■ What you are asked to do: Please output the data exactly, minus pictures.

(Source records)
• • • •
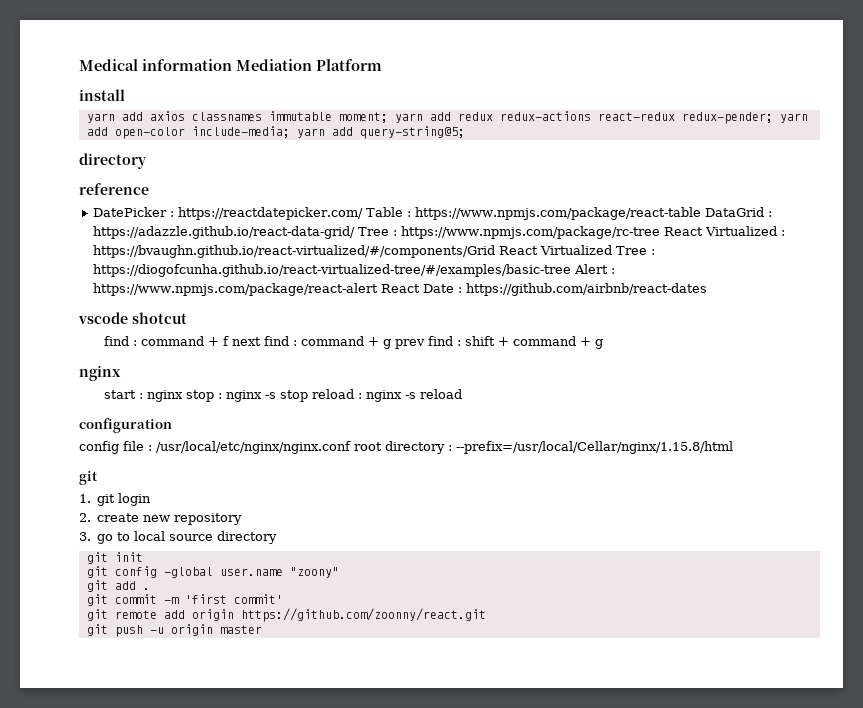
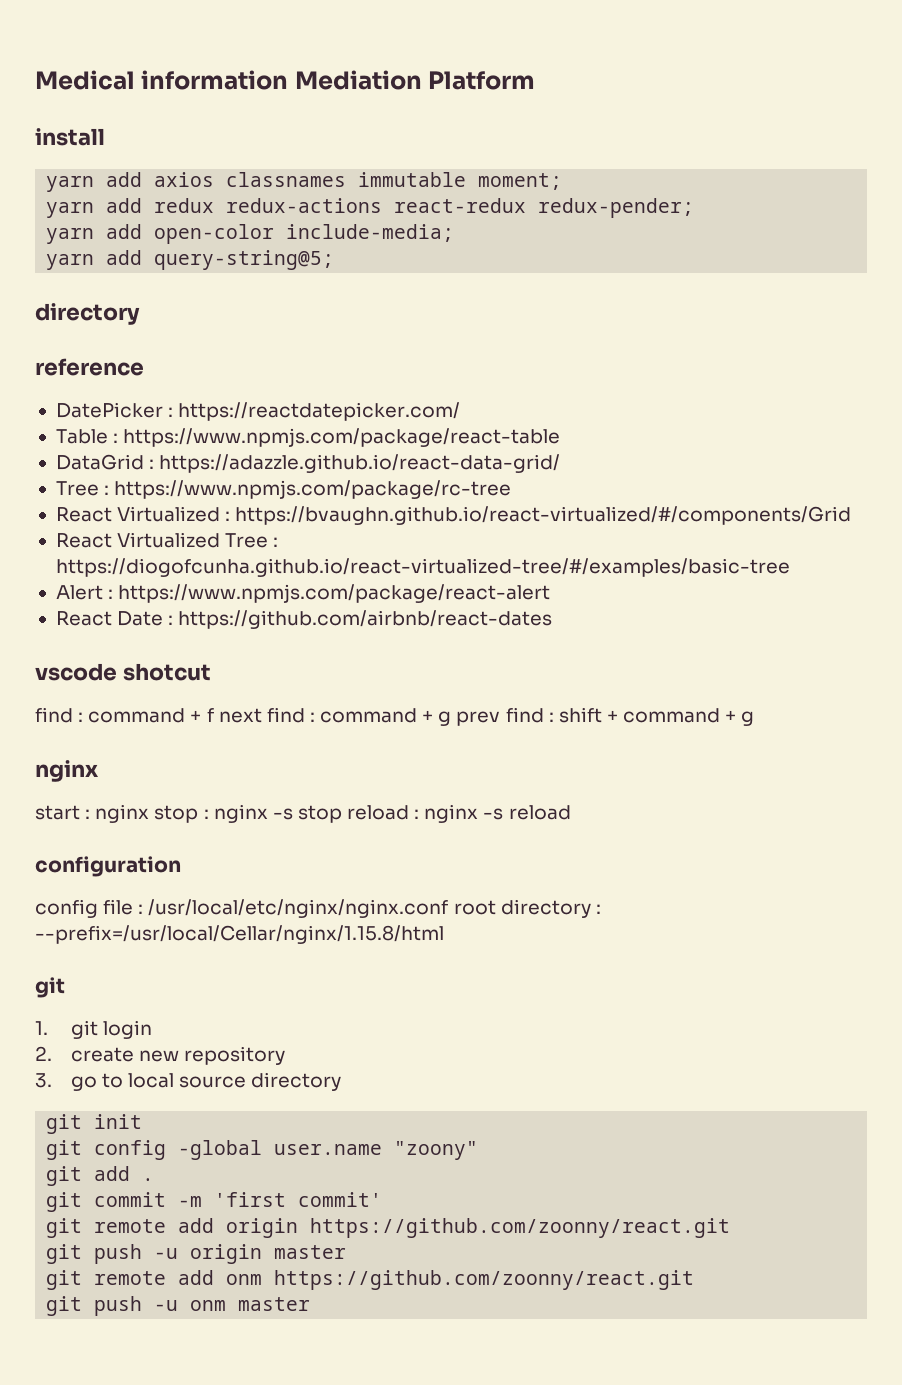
(388, 117) none -> (563, 181) //
(773, 118) none -> (695, 208) //
(290, 132) none -> (455, 233) //
(363, 213) none -> (461, 411) //
(701, 213) none -> (561, 437) //
(355, 232) none -> (561, 463) //
(660, 232) none -> (512, 489) //
(495, 251) none -> (852, 515) //
(571, 270) none -> (790, 567) //
(378, 289) none -> (551, 593) //
(262, 629) none -> [46,1270,695,1290] [46,1296,311,1316] // git remote add onm https://github.com/zoonny/react.git // git push -u onm master

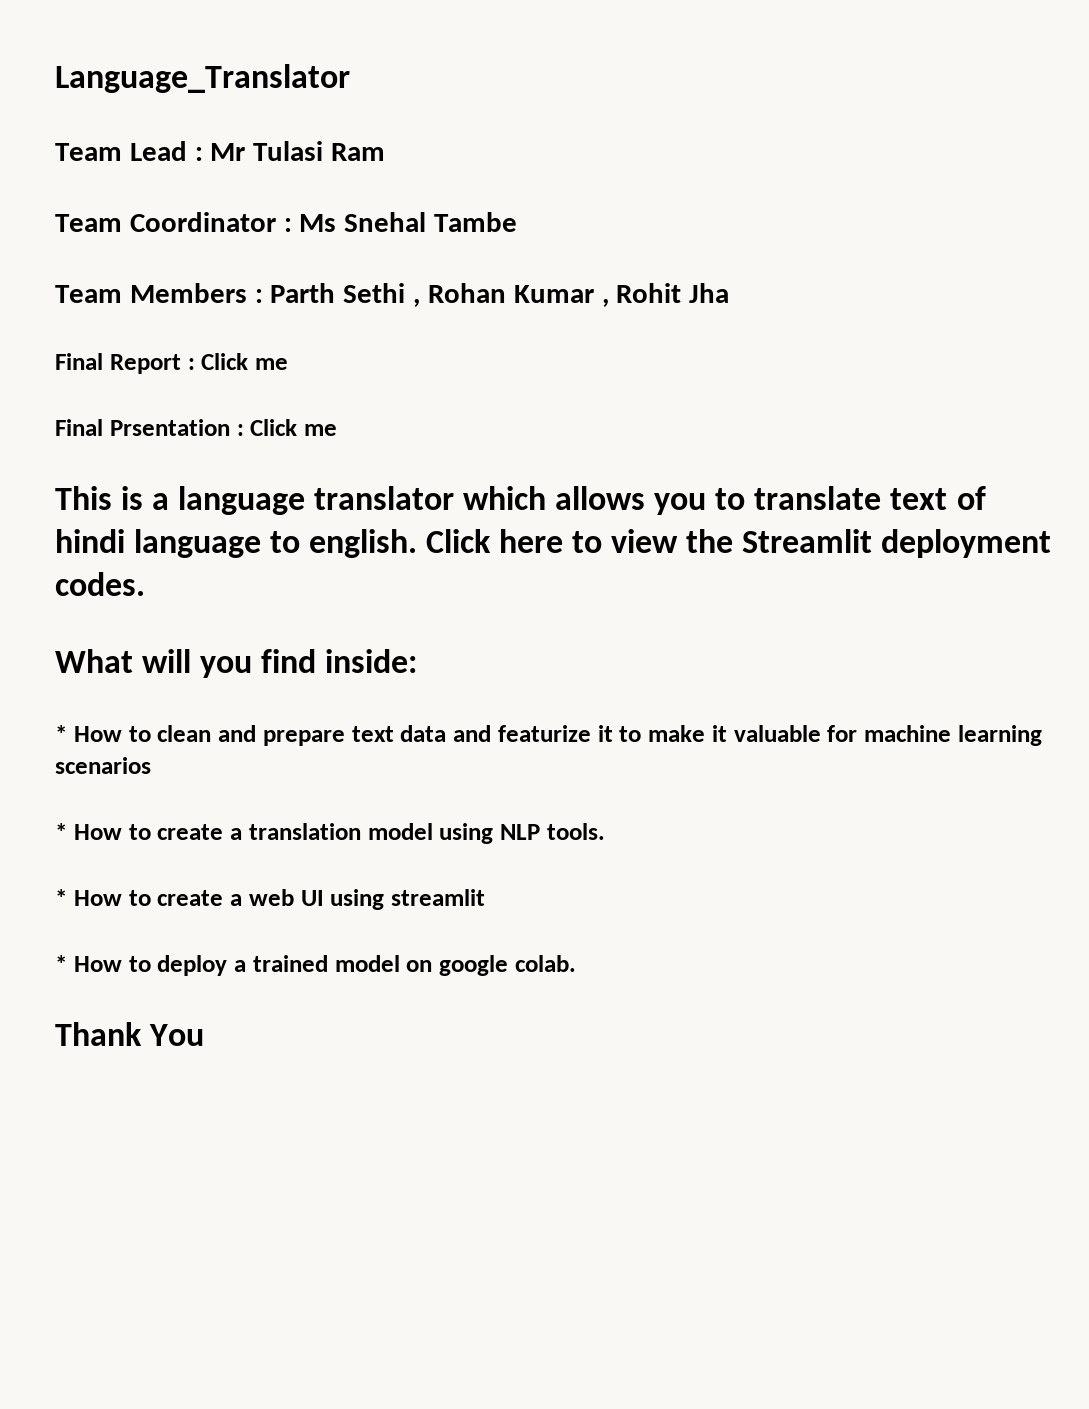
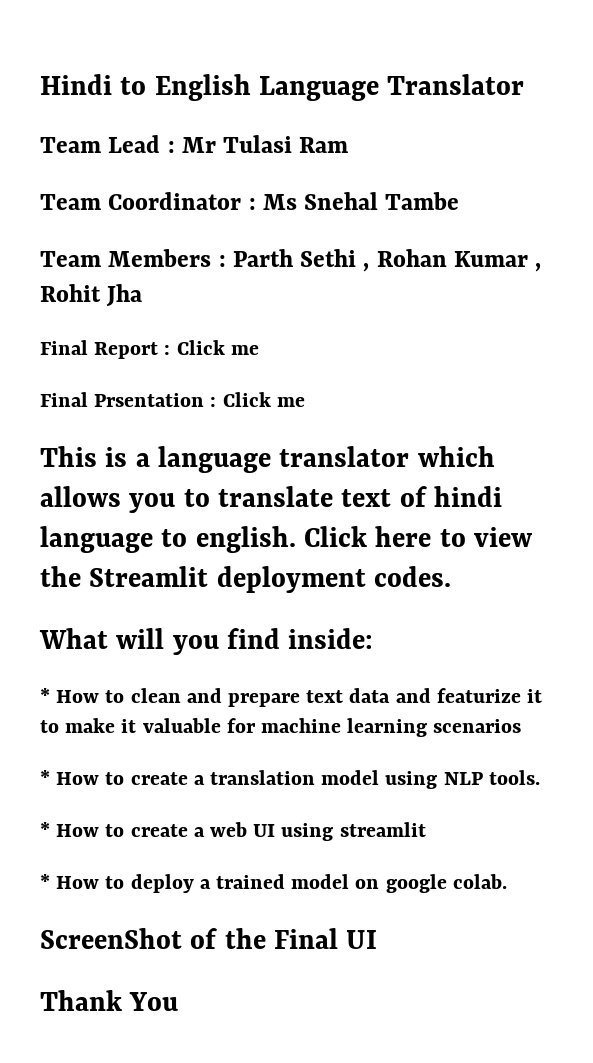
[55,64,350,93] Language_Translator -> [40,74,525,101] Hindi to English Language Translator
(576, 963) none -> [40,928,378,949] // ScreenShot of the Final UI

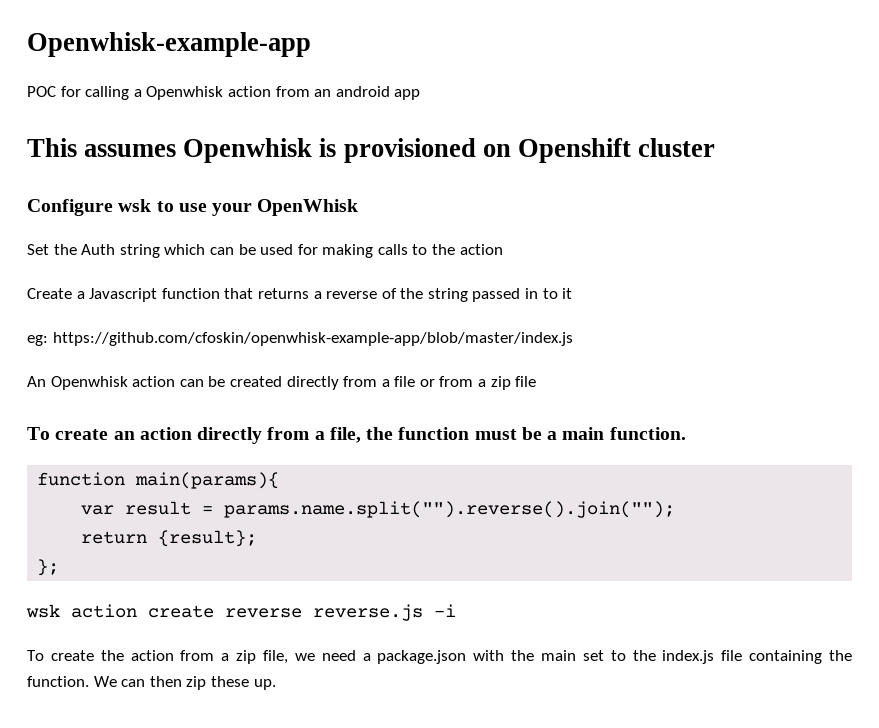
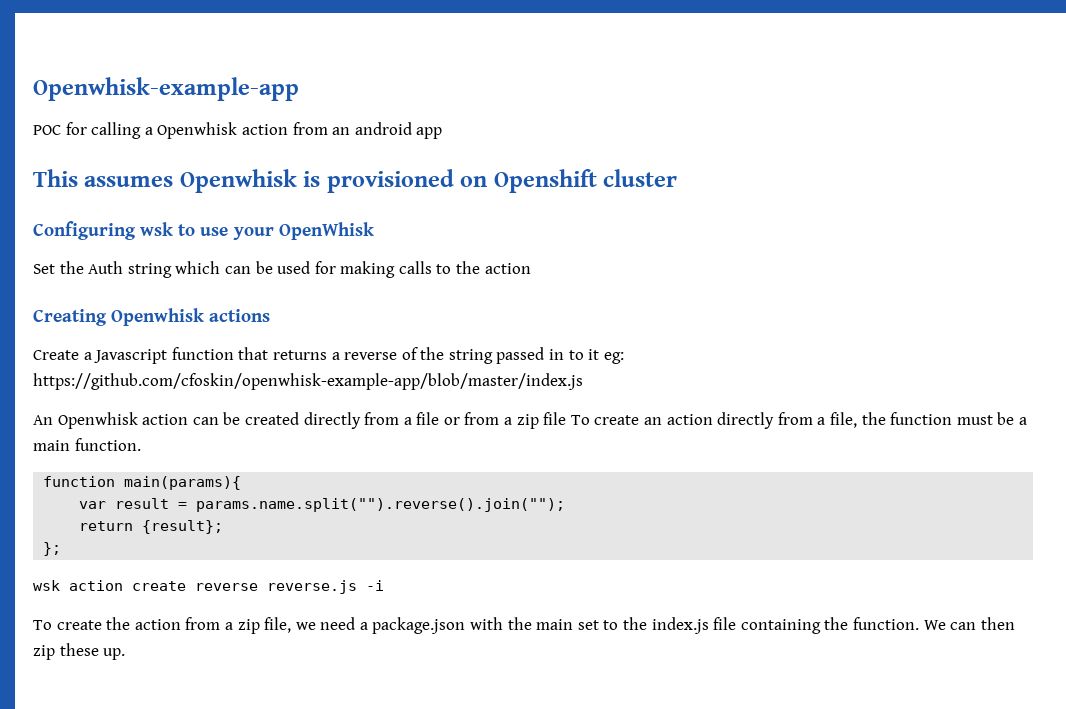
[27,199,113,216] Configure -> [33,221,136,240] Configuring
(503, 249) none -> [33,308,271,326] // Creating Openwhisk actions
(573, 293) // -> (600, 354) none
(537, 381) // -> (567, 418) none

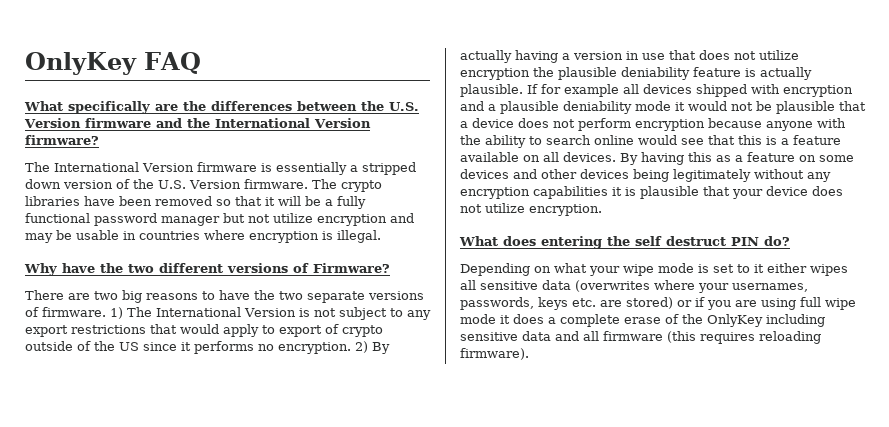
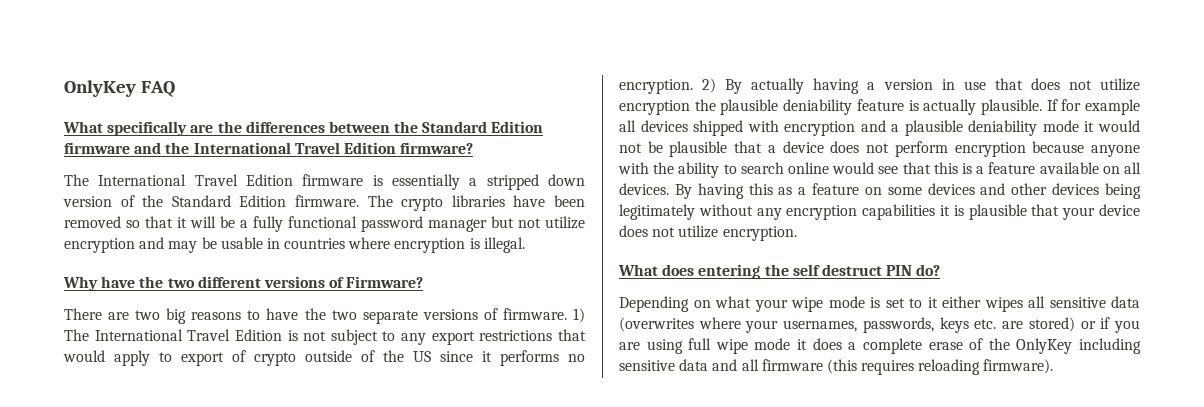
[389,102,419,111] [24,118,81,128] U.S. Version -> [422,121,544,133] Standard Edition
[313,118,371,128] Version -> [294,142,396,154] Travel Edition
[142,163,194,172] Version -> [194,174,293,186] Travel Edition
[158,180,241,189] U.S. Version -> [171,195,287,207] Standard Edition
[244,308,296,317] Version -> [187,329,282,341] Travel Edition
• • • •
■ Your response:
(388, 117) none -> (563, 181) //
(773, 118) none -> (695, 208) //
(290, 132) none -> (455, 233) //
(363, 213) none -> (461, 411) //
(701, 213) none -> (561, 437) //
(355, 232) none -> (561, 463) //
(660, 232) none -> (512, 489) //
(495, 251) none -> (852, 515) //
(571, 270) none -> (790, 567) //
(378, 289) none -> (551, 593) //
(262, 629) none -> [46,1270,695,1290] [46,1296,311,1316] // git remote add onm https://github.com/zoonny/react.git // git push -u onm master

[55,64,350,93] Language_Translator -> [40,74,525,101] Hindi to English Language Translator
(576, 963) none -> [40,928,378,949] // ScreenShot of the Final UI

[27,199,113,216] Configure -> [33,221,136,240] Configuring
(503, 249) none -> [33,308,271,326] // Creating Openwhisk actions
(573, 293) // -> (600, 354) none
(537, 381) // -> (567, 418) none

[389,102,419,111] [24,118,81,128] U.S. Version -> [422,121,544,133] Standard Edition
[313,118,371,128] Version -> [294,142,396,154] Travel Edition
[142,163,194,172] Version -> [194,174,293,186] Travel Edition
[158,180,241,189] U.S. Version -> [171,195,287,207] Standard Edition
[244,308,296,317] Version -> [187,329,282,341] Travel Edition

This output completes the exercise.